On the Road to Nowhere

The following three books are probably on the desks of every practicing Erlang specialist:

– “Erlang Programming,” by Francesco Cesarini and Simon Thompson, O’Reilly, 2009

– “Erlang and OTP in Action.” by Martin Logan, Eric Marritt and Richard Carlsson, Manning, 2011

– “Building Web Applications with Erlang,” by Zachary Kessin, O’Reilly, 2012

“Erlang and OTP in Action”

For all the goodness in these books (I like most the second one: Erlang and OTP in Action), they all fail to address Information Security in a meaningful way, and they do so by adopting the now “standard” position of positioning Erlang as a “performance” and “concurrency” orientated language, taking this as a sufficient explanation.

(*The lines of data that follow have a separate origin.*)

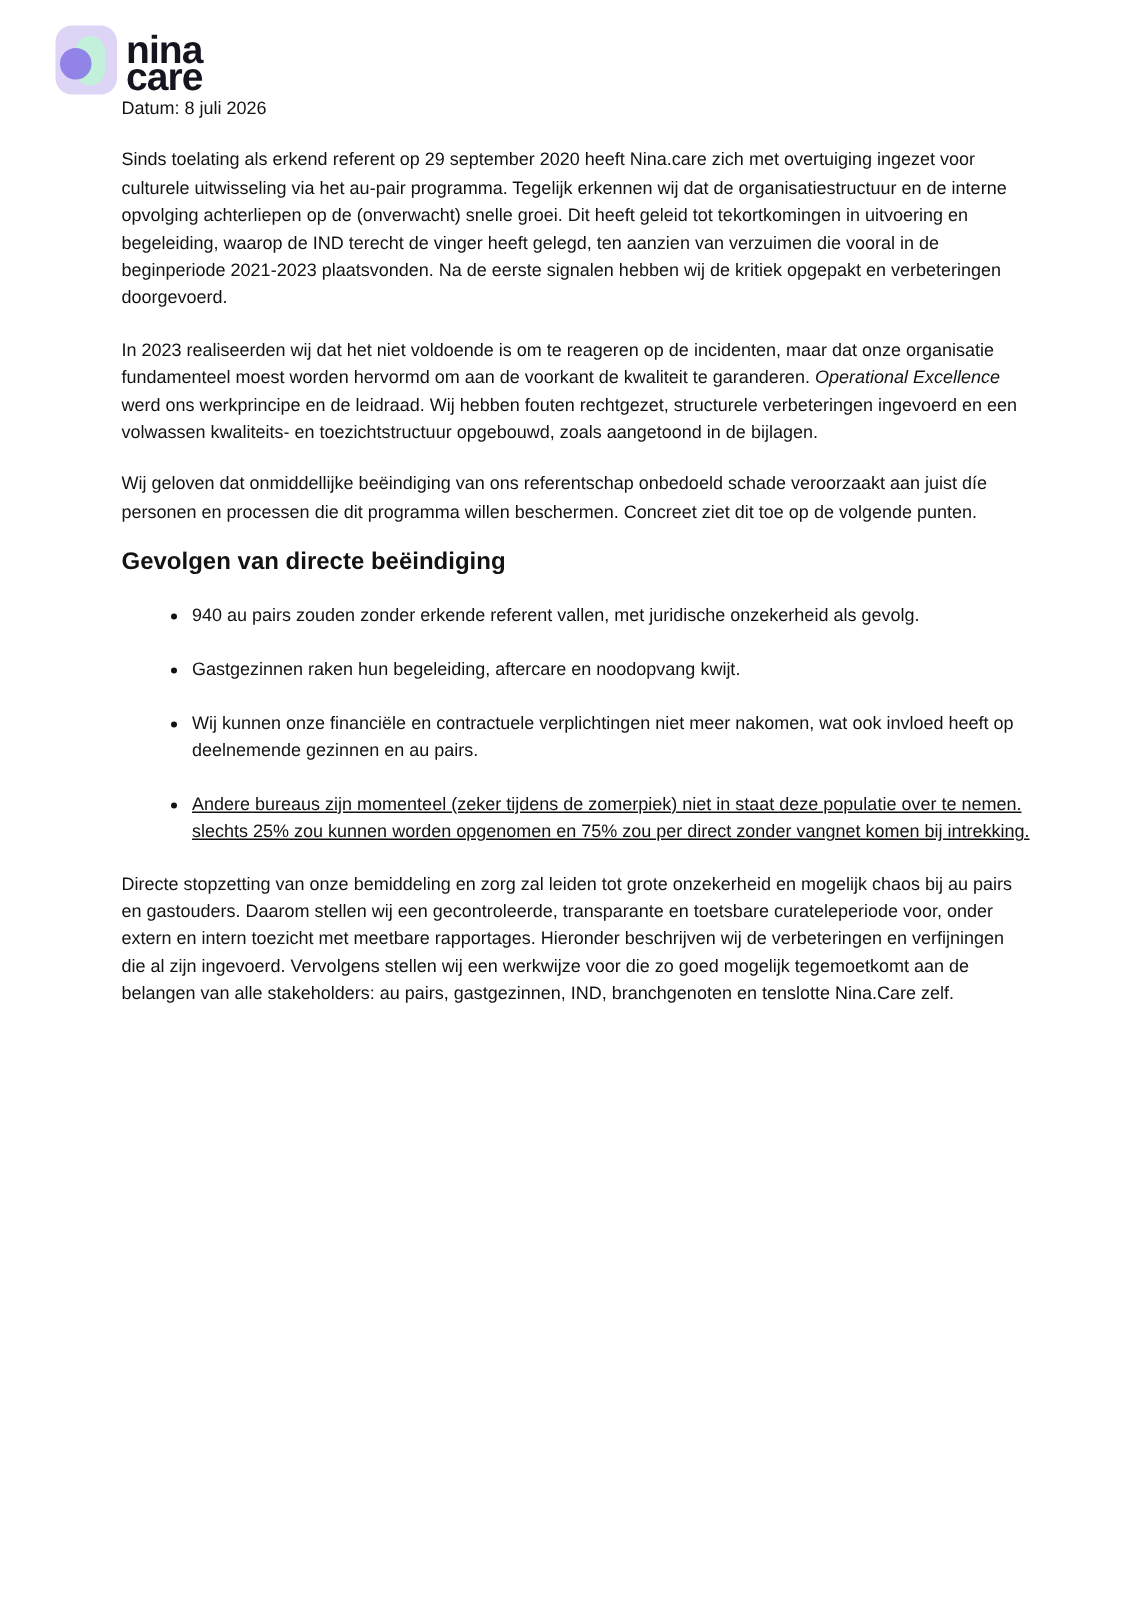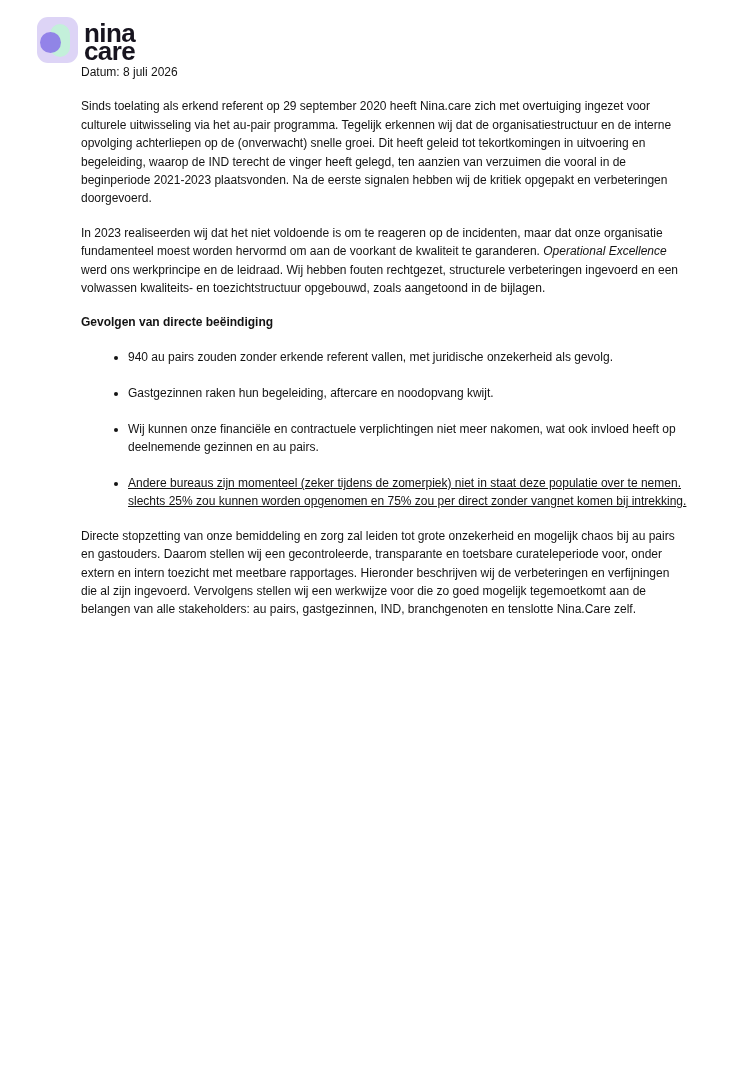--- a/index.html
+++ b/index.html
@@ -82,21 +82,21 @@
     letter-spacing: 0;
   }
   p {
     margin: 0 0 16px 0;
   }
   p.date-line {
     margin-bottom: 16px;
   }
   h2.section-heading {
     margin: 0 0 16px 0;
-    font-size: 12px;
+    font-size: 16px;
     line-height: 18.4px;
     font-weight: 700;
   }
   ul.consequences {
     margin: 0 0 16px 0;
     padding-left: 47px;
     list-style: disc outside;
   }
   ul.consequences li {
     margin-bottom: 17.5px;
@@ -129,20 +129,21 @@
 
   <main class="content">
 
 
     <p class="date-line">Datum: 8 juli 2026</p>
 
     <p>Sinds toelating als erkend referent op 29 september 2020 heeft Nina.care zich met overtuiging ingezet voor culturele uitwisseling via het au-pair programma. Tegelijk erkennen wij dat de organisatiestructuur en de interne opvolging achterliepen op de (onverwacht) snelle groei. Dit heeft geleid tot tekortkomingen in uitvoering en begeleiding, waarop de IND terecht de vinger heeft gelegd, ten aanzien van verzuimen die vooral in de beginperiode 2021-2023 plaatsvonden. Na de eerste signalen hebben wij de kritiek opgepakt en verbeteringen doorgevoerd.</p>
 
     <p><span>In 2023 realiseerden wij dat het niet voldoende is om te reageren op de incidenten, maar dat onze organisatie fundamenteel moest worden hervormd om aan de voorkant de kwaliteit te garanderen. </span><em>Operational Excellence</em><span> werd ons werkprincipe en de leidraad. Wij hebben fouten rechtgezet, structurele verbeteringen ingevoerd en een volwassen kwaliteits- en toezichtstructuur opgebouwd, zoals aangetoond in de bijlagen.</span></p>
 
+    <p>Wij geloven dat onmiddellijke beëindiging van ons referentschap onbedoeld schade veroorzaakt aan juist díe personen en processen die dit programma willen beschermen. Concreet ziet dit toe op de volgende punten.</p>
 
     <h2 class="section-heading">Gevolgen van directe beëindiging</h2>
 
 
     <ul class="consequences">
       <li>940 au pairs zouden zonder erkende referent vallen, met juridische onzekerheid als gevolg.</li>
       <li>Gastgezinnen raken hun begeleiding, aftercare en noodopvang kwijt.</li>
       <li>Wij kunnen onze financiële en contractuele verplichtingen niet meer nakomen, wat ook invloed heeft op deelnemende gezinnen en au pairs.</li>
       <li>Andere bureaus zijn momenteel (zeker tijdens de zomerpiek) niet in staat deze populatie over te nemen. slechts 25% zou kunnen worden opgenomen en 75% zou per direct zonder vangnet komen bij intrekking.</li>
     </ul>

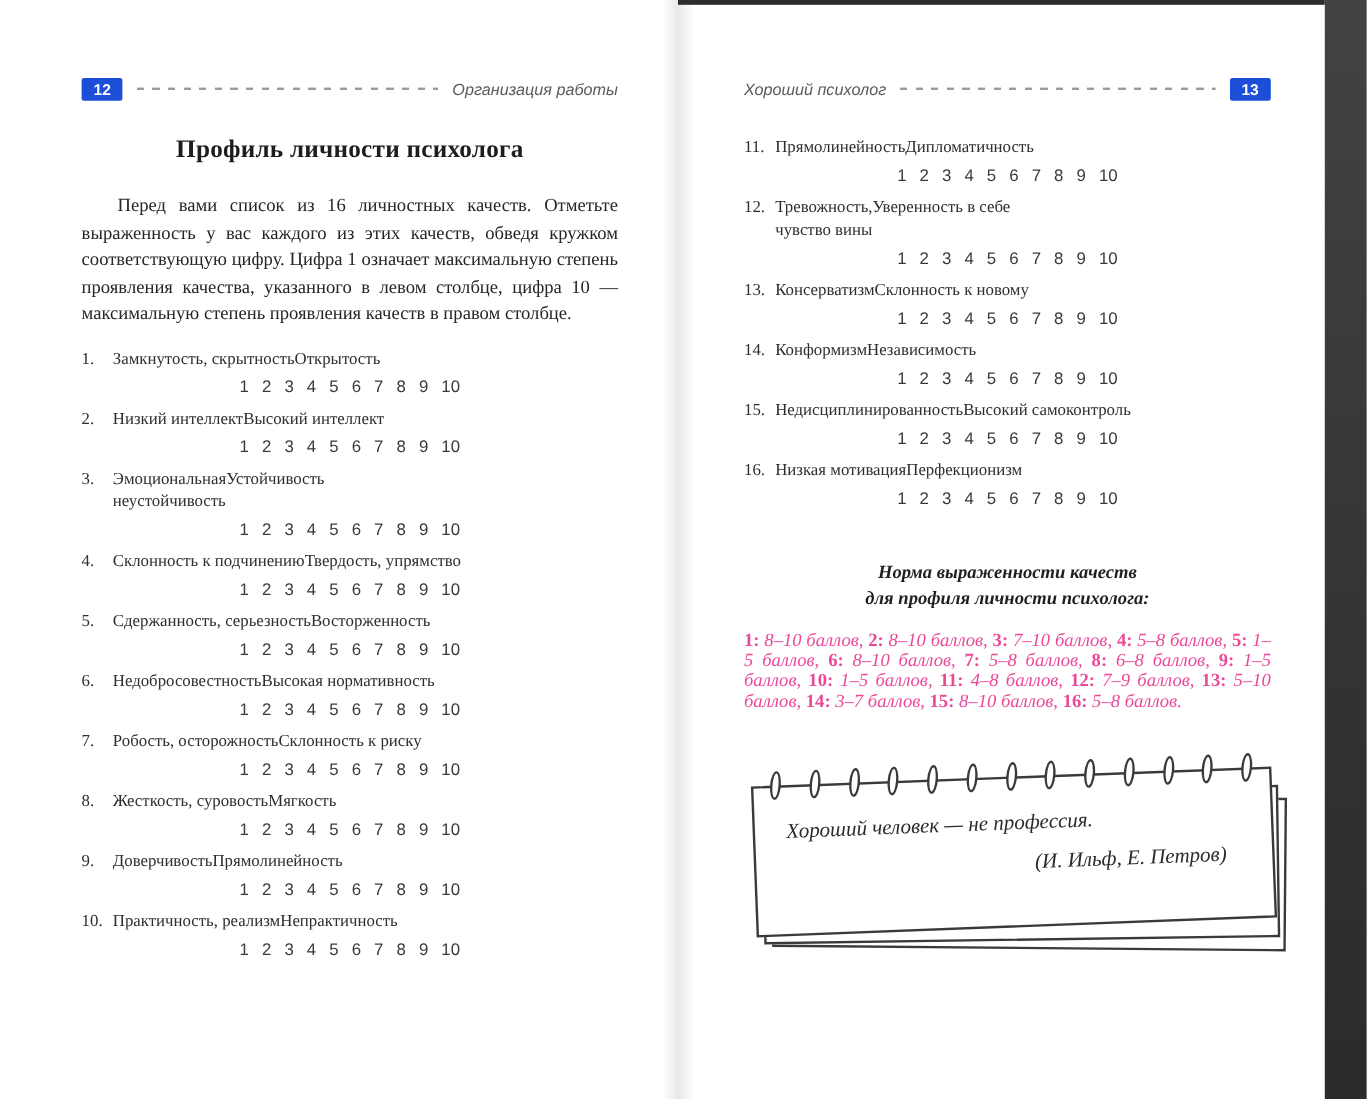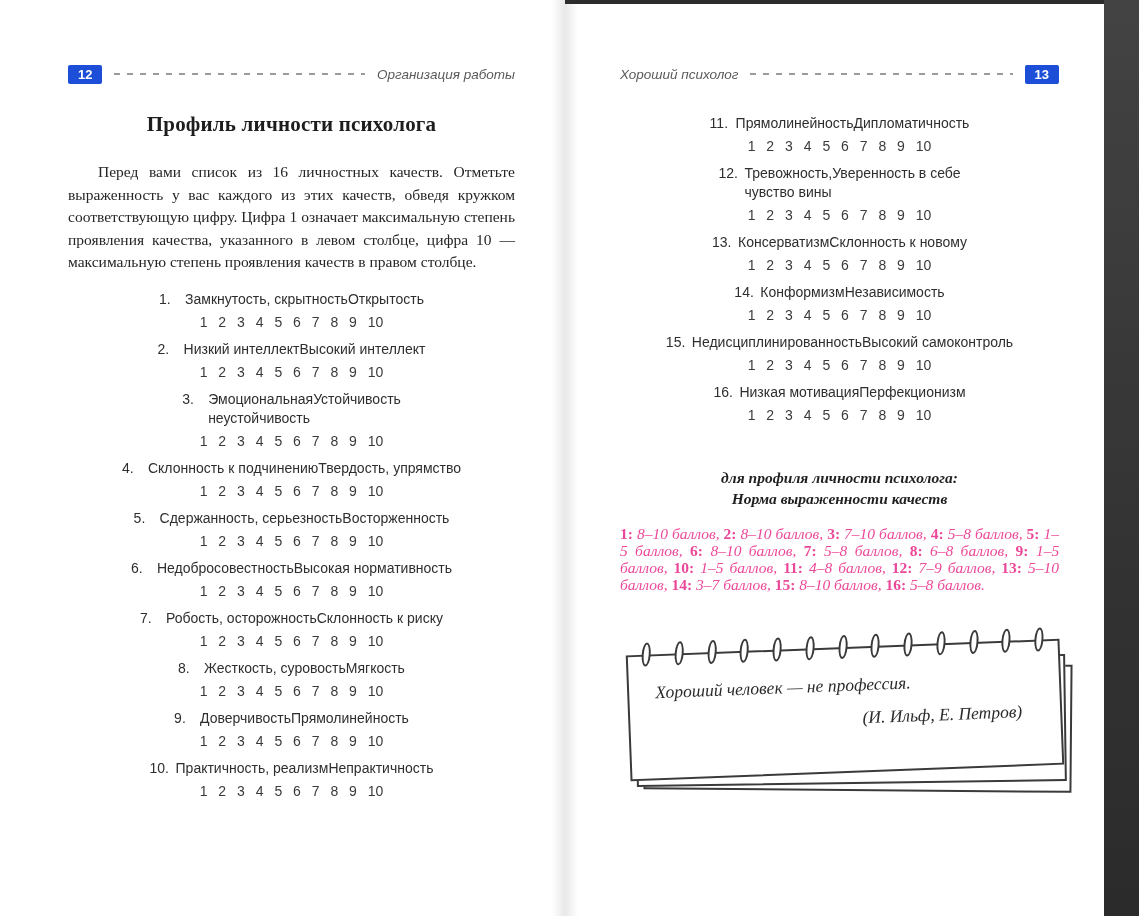--- a/index.html
+++ b/index.html
@@ -32,21 +32,21 @@
 
   
   .doc-title{font-family:"Liberation Serif",serif;font-weight:bold;font-size:21px;
     color:#1d1d1d;text-align:center;margin:28px 0 24px 0;letter-spacing:0.2px;}
   .intro{font-family:"Liberation Serif",serif;font-size:15.5px;line-height:22.5px;
     color:#262626;text-align:justify;text-indent:30px;margin:0 0 16px 0;}
 
   
   .q-list{margin-top:12px;}
   .q-item{font-size:14px;line-height:19px;margin-bottom:8px;}
-  .q-row{display:flex;justify-content:center;align-items:flex-start;}
+  .q-row{display:flex;justify-content:flex-start;align-items:flex-start;font-family:Liberation Serif, serif;}
   .q-left{display:flex;align-items:flex-start;}
   .q-num{flex:0 0 26px;}
   .q-left-label{white-space:pre-line;}
   .q-right{text-align:right;max-width:215px;}
   .q-scale{text-align:center;margin-top:4px;word-spacing:7px;color:#3a3a3a;}
 
   
   .norms-title{font-family:"Liberation Serif",serif;font-style:italic;font-weight:bold;
     font-size:15.5px;line-height:21px;text-align:center;margin:42px 0 0 0;color:#1f1f1f;}
   .norms-text{font-family:"Liberation Serif",serif;font-size:15.5px;line-height:17px;
@@ -255,22 +255,22 @@
               <span class="q-num">16.</span>
               <span class="q-left-label">Низкая мотивация</span>
             </div>
             <div class="q-right">Перфекционизм</div>
           </div>
           <div class="q-scale">1 2 3 4 5 6 7 8 9 10</div>
         </div>
       </div>
 
     <div class="norms-title">
+      <div>Норма выраженности качеств</div>
       <div>для профиля личности психолога:</div>
-      <div>Норма выраженности качеств</div>
     </div>
 
     <div class="norms-text" id="norms-text"><b>1:</b> <span class="rng">8–10 баллов,</span> <b>2:</b> <span class="rng">8–10 баллов,</span> <b>3:</b> <span class="rng">7–10 баллов,</span> <b>4:</b> <span class="rng">5–8 баллов,</span> <b>5:</b> <span class="rng">1–5 баллов,</span> <b>6:</b> <span class="rng">8–10 баллов,</span> <b>7:</b> <span class="rng">5–8 баллов,</span> <b>8:</b> <span class="rng">6–8 баллов,</span> <b>9:</b> <span class="rng">1–5 баллов,</span> <b>10:</b> <span class="rng">1–5 баллов,</span> <b>11:</b> <span class="rng">4–8 баллов,</span> <b>12:</b> <span class="rng">7–9 баллов,</span> <b>13:</b> <span class="rng">5–10 баллов,</span> <b>14:</b> <span class="rng">3–7 баллов,</span> <b>15:</b> <span class="rng">8–10 баллов,</span> <b>16:</b> <span class="rng">5–8 баллов.</span> </div>
 
     <div class="notepad-wrap">
       <div class="sheet s3"></div>
       <div class="sheet s2"></div>
       <div class="notepad">
         <div class="spiral" id="spiral">
             <span class="ring"></span>

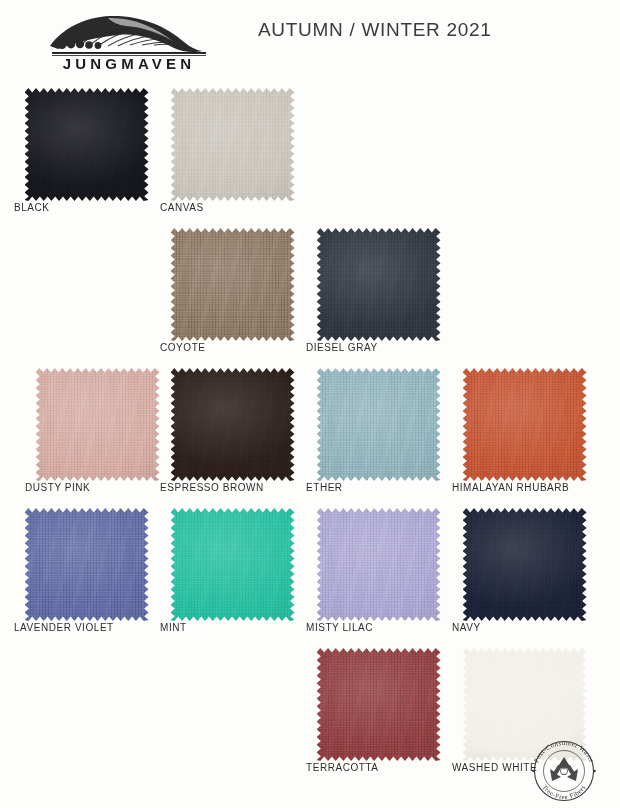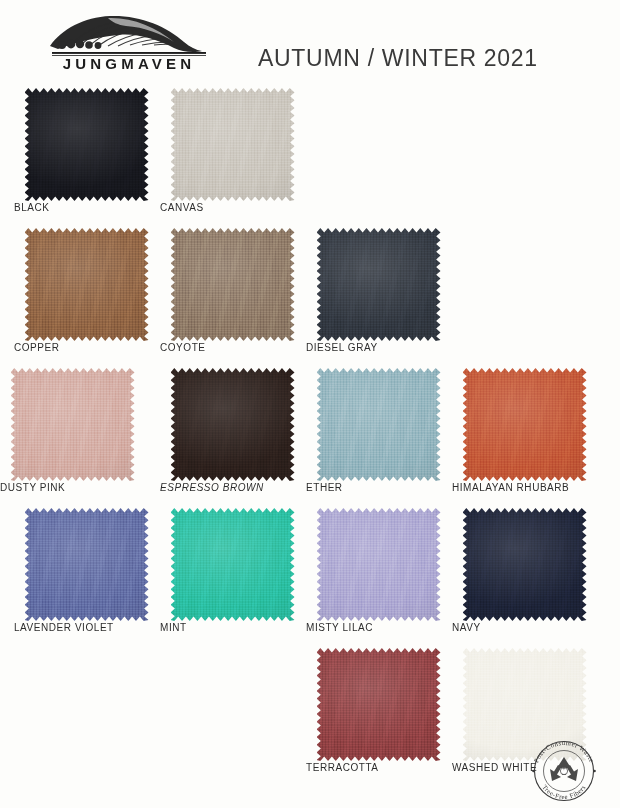--- a/index.html
+++ b/index.html
@@ -47,22 +47,22 @@
     font-size: 15px;
     font-weight: 700;
     letter-spacing: 4.2px;
     color: #1d1d1d;
     line-height: 20px;
     white-space: nowrap;
   }
   #season-title {
     position: absolute;
     left: 258px;
-    top: 45px;
-    font-size: 23px;
+    top: 19px;
+    font-size: 19px;
     letter-spacing: 0.7px;
     color: #3a3a3a;
     font-weight: 400;
     white-space: nowrap;
   }
 
   
   #grid {
     position: absolute;
     left: 0;
@@ -238,59 +238,50 @@
           <div class="swatch-chip-wrap">
             <div class="swatch-chip" style="background: rgb(201, 196, 187);">
               <div class="swatch-tex"></div>
               <div class="swatch-shade"></div>
             </div>
           </div>
           <div class="swatch-label">CANVAS</div>
         </div>
       </div>
       <div class="swatch-row">
-        <div class="swatch-cell" style="left: 14px;">
-          <div class="swatch-chip-wrap">
-            <div class="swatch-chip" style="background: rgb(141, 97, 65);">
-              <div class="swatch-tex"></div>
-              <div class="swatch-shade"></div>
-            </div>
-          </div>
-          <div class="swatch-label">COPPER</div>
-        </div>
         <div class="swatch-cell" style="left: 160px;">
           <div class="swatch-chip-wrap">
             <div class="swatch-chip" style="background: rgb(139, 118, 99);">
               <div class="swatch-tex"></div>
               <div class="swatch-shade"></div>
             </div>
           </div>
           <div class="swatch-label">COYOTE</div>
         </div>
         <div class="swatch-cell" style="left: 306px;">
           <div class="swatch-chip-wrap">
             <div class="swatch-chip" style="background: rgb(48, 54, 63);">
               <div class="swatch-tex"></div>
               <div class="swatch-shade"></div>
             </div>
           </div>
           <div class="swatch-label">DIESEL GRAY</div>
         </div>
       </div>
       <div class="swatch-row">
-        <div class="swatch-cell" style="left: 0; text-decoration: underline;">
+        <div class="swatch-cell" style="left: 25px; text-decoration: underline;">
           <div class="swatch-chip-wrap">
             <div class="swatch-chip" style="background: rgb(211, 170, 161);">
               <div class="swatch-tex"></div>
               <div class="swatch-shade"></div>
             </div>
           </div>
           <div class="swatch-label">DUSTY PINK</div>
         </div>
-        <div class="swatch-cell" style="left: 160px; font-style: italic;">
+        <div class="swatch-cell" style="left: 160px;">
           <div class="swatch-chip-wrap">
             <div class="swatch-chip" style="background: rgb(43, 31, 27);">
               <div class="swatch-tex"></div>
               <div class="swatch-shade"></div>
             </div>
           </div>
           <div class="swatch-label">ESPRESSO BROWN</div>
         </div>
         <div class="swatch-cell" style="left: 306px;">
           <div class="swatch-chip-wrap">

The Erlang and OTP in Action book gives the reader a very good grasp of all the aspects entailed by an Erlang-based project. Knowledgeable people say that it is impossible to fully understand Erlang without OTP. and this is because OTP effectively builds up Erlang into a complete platform for service design, build and run operations.

Security is addressed (in the customary way) only in Part I of the book, in chapter 8 “Introducing distributed Erlang/OTP,” keeping with the assumption that Security somehow is related to “distributed” operations only. We get in this chapter very useful information about nodes and clustering, for example how to start a node and node naming options. A key point is the role of the epmd (Erlang port mapper daemon) which is explained in section 8.2.3. For Security purposes it is very important to understand the behaviour of this sub-component and the assumptions under which it operates. The authors write:

“Note that Erlang’s default distribution model is based on the assumption that all the machines in the cluster are running on a trusted network. If that isn’t the case, or if some of the machines need to talk to the outside world, then communication over the unsafe network should be done using direct TCP (or UDP or SCTP) with a suitable protocol for your application, as you did with the RPC server in chapter 3. Alternatively, you can tunnel the traffic via SSL, SSH, of IPsec, or even configure the distribution layer to use SSL or another carrier protocol (see the Erlang/OTP SSL library and ERTS user guides for details.” (Page 197)

As we see, the advice here goes no further than what we have read in other books: in essence the authors suggest a “rolling-your-own” approach and focus exclusively on transport layer security (i.e. inter-node data encryption). This us useful but lacking in depth and from a Security perspective it leaves much to be desired.

It is interesting to see that the authors have an idea of the need to surround Erlang environments with additional infrastructural protection, but sadly they do not elaborate on the architecture of this:

“In a typical production environment, you have a number of machines on a trusted network and one or more Erlang nodes that communicate with the outside world via an Erlang web server like Yaws, MochiWeb or the standard library inets httpd. You may also be running other protocols on certain ports. Apart from that, nothing can access your network from the outside. Still it would be foolish to have no security at all, if only to avoid human error. Erlang’s distribution users a system of magic cookies for authorisation; and apart from firewalls, the most common reason for failing to connect nodes is an incorrectly set cookie.” (Page 198)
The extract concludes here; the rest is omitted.